Reginaldo Atanay, es un periodista dominicano nacido en la ciudad de San Pedro de Macorís, y residente, por muchos años, en la Ciudad de Nueva York; se siente orgulloso de haber escogido ese oficio, en el que ha tenido toda clase de tropiezos; pero también de satisfacciones.
Atanay dirige el periódico digital Atanay.Com publicado por la empresa publicitaria Relaciones Iberoamericanas de Nueva York.
Cuando residía en la ciudad de Santo Domingo de Guzmán, trabajó para los periódicos La Nación, El Caribe, Prensa Libre, el Departamento de Prensa de Radiotelevisión Dominicana, y la edición dominicana de la revista cubana BohemiaLibre.
Allí también participó en muchos programas de televisión y radio, unas veces dirigiendo, y otras como copartícipe, entre ellos Radiotelevisión Dominicana, Rahintel Canal 7, La Voz del Trópico, Emisoras Unidas, Radio Central.
Por sus méritos en el quehacer periodístico, el Gobierno Dominicano condecoró a Atanay con la Orden de Duarte, Sánchez y Mella, en el Grado de Caballero.
Publicó trabajos para el periódico El Caribe, estando en plena adolescencia, con ensayos literarios, así como poemas. Entonces, dirigía un mensuario con el nombre “El Cervantino”, que recogía noticias políticas y literarias, así como comentarios de índole diversa.
La labor más intensa, en el diarismo, en su país, la realizó en el periódico La Nación, en donde mantuvo columnas de opinión, entre ellas “Actualidades” y “Como en Botica”. Esta última columna era combativa, y caló hondo en la opinión pública criolla, llegando a ser criticado acerbamente en el famoso “Foro Público” que se publicaba en El Caribe, y cuyas críticas salían desde el Palacio Nacional, durante la dictadura de Rafael L. Trujillo.

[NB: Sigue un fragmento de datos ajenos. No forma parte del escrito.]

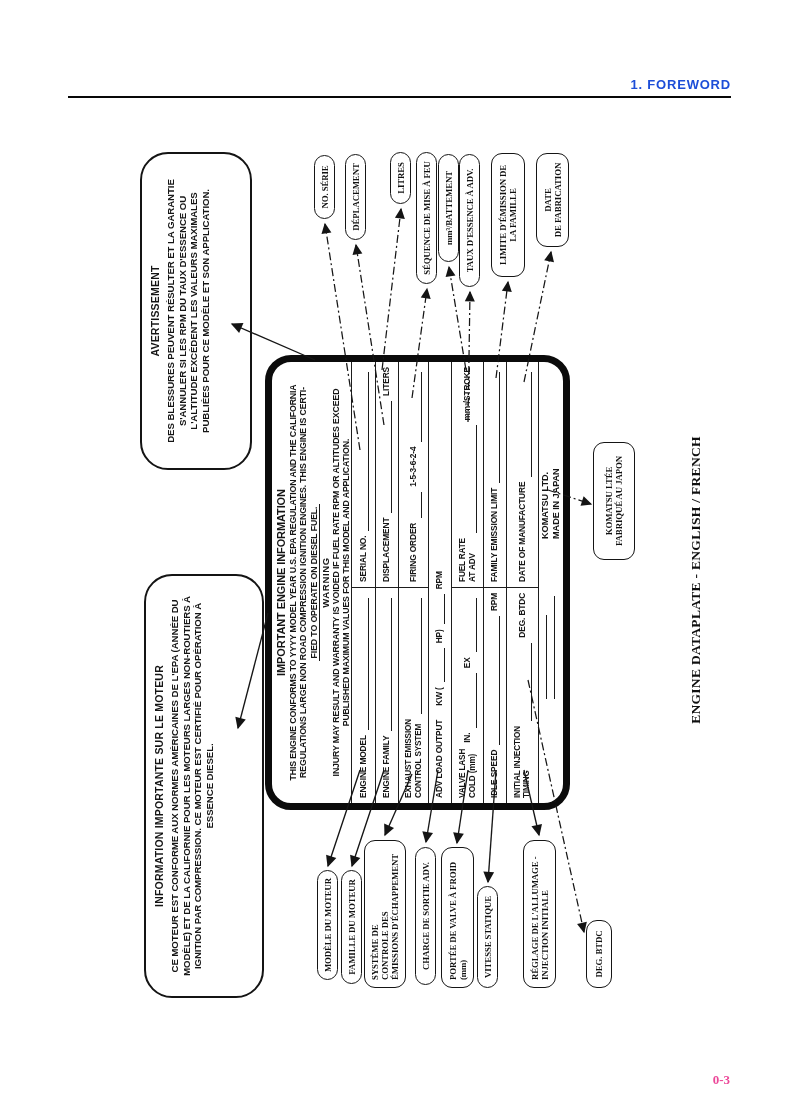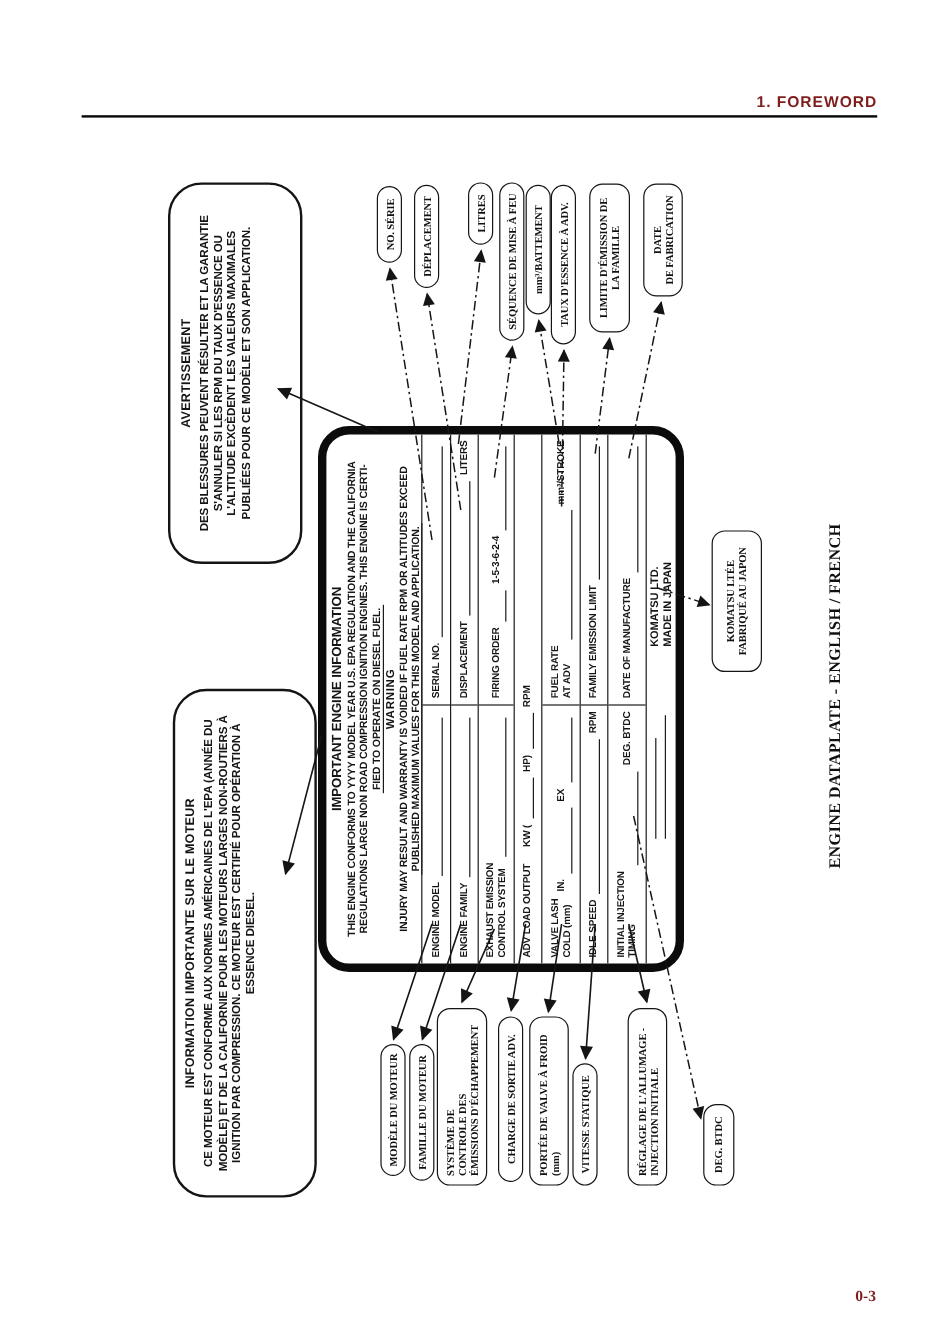"1. FOREWORD" #hdr-label { color: #7f1d1d -> #1d4ed8 }
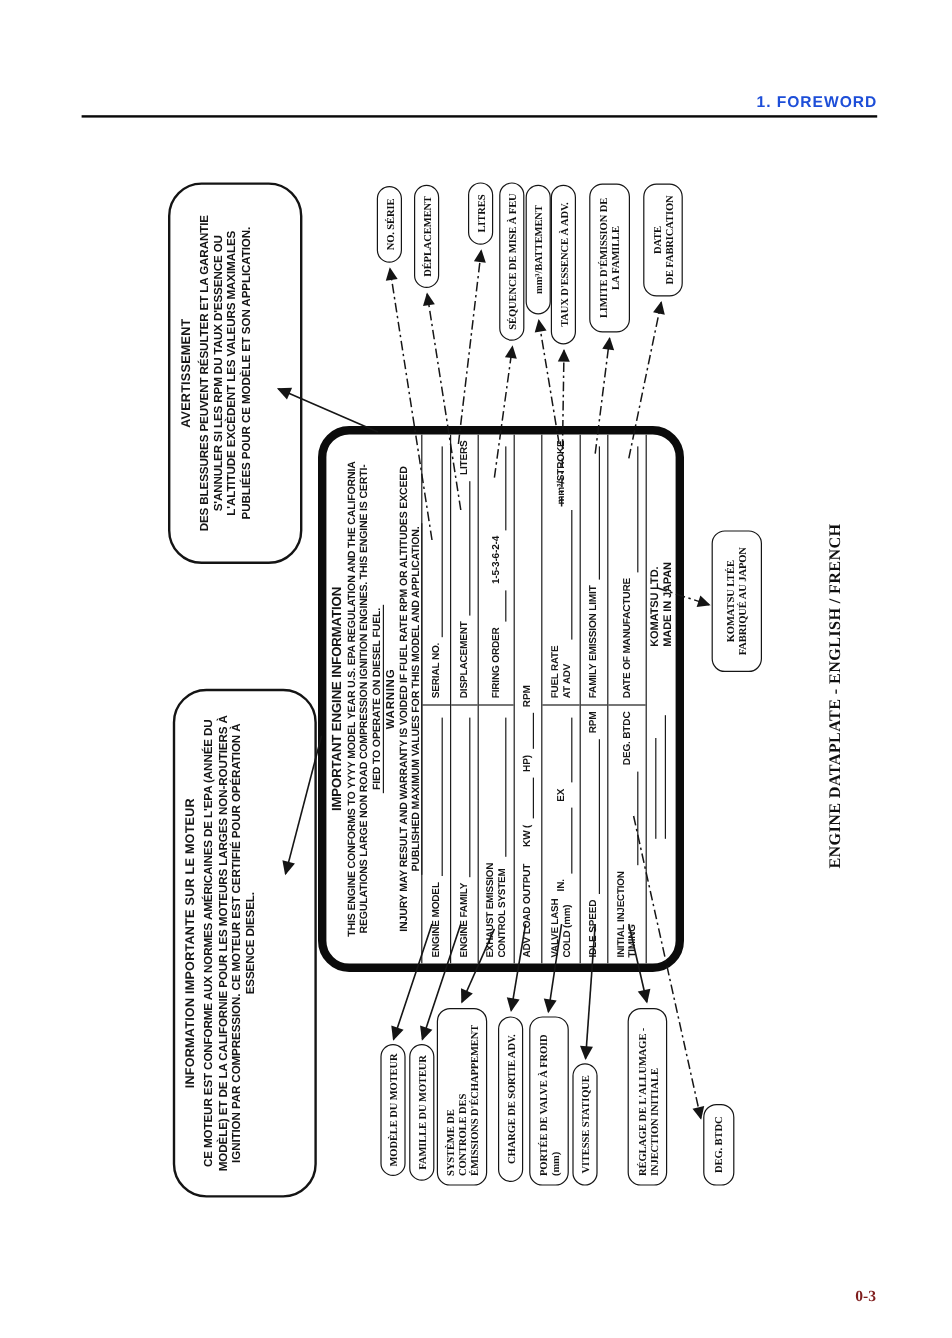"0-3" #page-num { color: #7f1d1d -> #ec4899 }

En sus trabajos de opinión, Atanay se ha concentrado mucho en lo político. Pero también domina lo social, cultural, y a veces trasciende a lo místico o metafísico.
Se define como una persona ecléctica, que no se sitúa en ningún bando o secta, sino que comulga con lo que cree positivo de cada escuela o grupo, y entiende, como filosofía, que la labor básica y principal del periodismo es formarse e informarse, para luego inducir a sus lectores a pasar por ese mismo cedazo.
Su quehacer periodístico lo llevó a trabajar por pocos meses en el diario El Imparcial, y luego El Día, ambos de Puerto Rico.
Al trasladarse a Nueva York, comenzó a escribir una columna con el título de “Bohío Dominicano”, en El Diario-La Prensa. Primero se publicó semanalmente, luego tres días a la semana, más tarde durante toda la semana, y finalmente, una vez a la semana, pero ya sin el título de Bohío Dominicano.
Atanay entró a laborar por cuenta propia (freeelancer) en “El Diario”, por casi dos años; luego fue contratado como empleado de planta, desempeñando las funciones de Reportero, Subdirector (en dos ocasiones); Director Asociado, Editorialista, y finalmente Editor de Comunidad, hasta el 12 de diciembre del 2003, cuando dejó de pertenecer a esa empresa periodística.
Tiene en preparación varios libros, entre ellos, recopilaciones de sus “Meditaciones”, las que complementan usualmente a sus artículos periodísticos de opinión; ese libro también incluirá varios artículos místicos.
Prepara asimismo un libro de poesías, y otro intitulado “Viajando con la Imaginación por Dominicana”, el que incluye artículos ya publicados, y otros inéditos, sobre los distintos pueblos, gentes, lugares, aldeas y situaciones de la República Dominicana.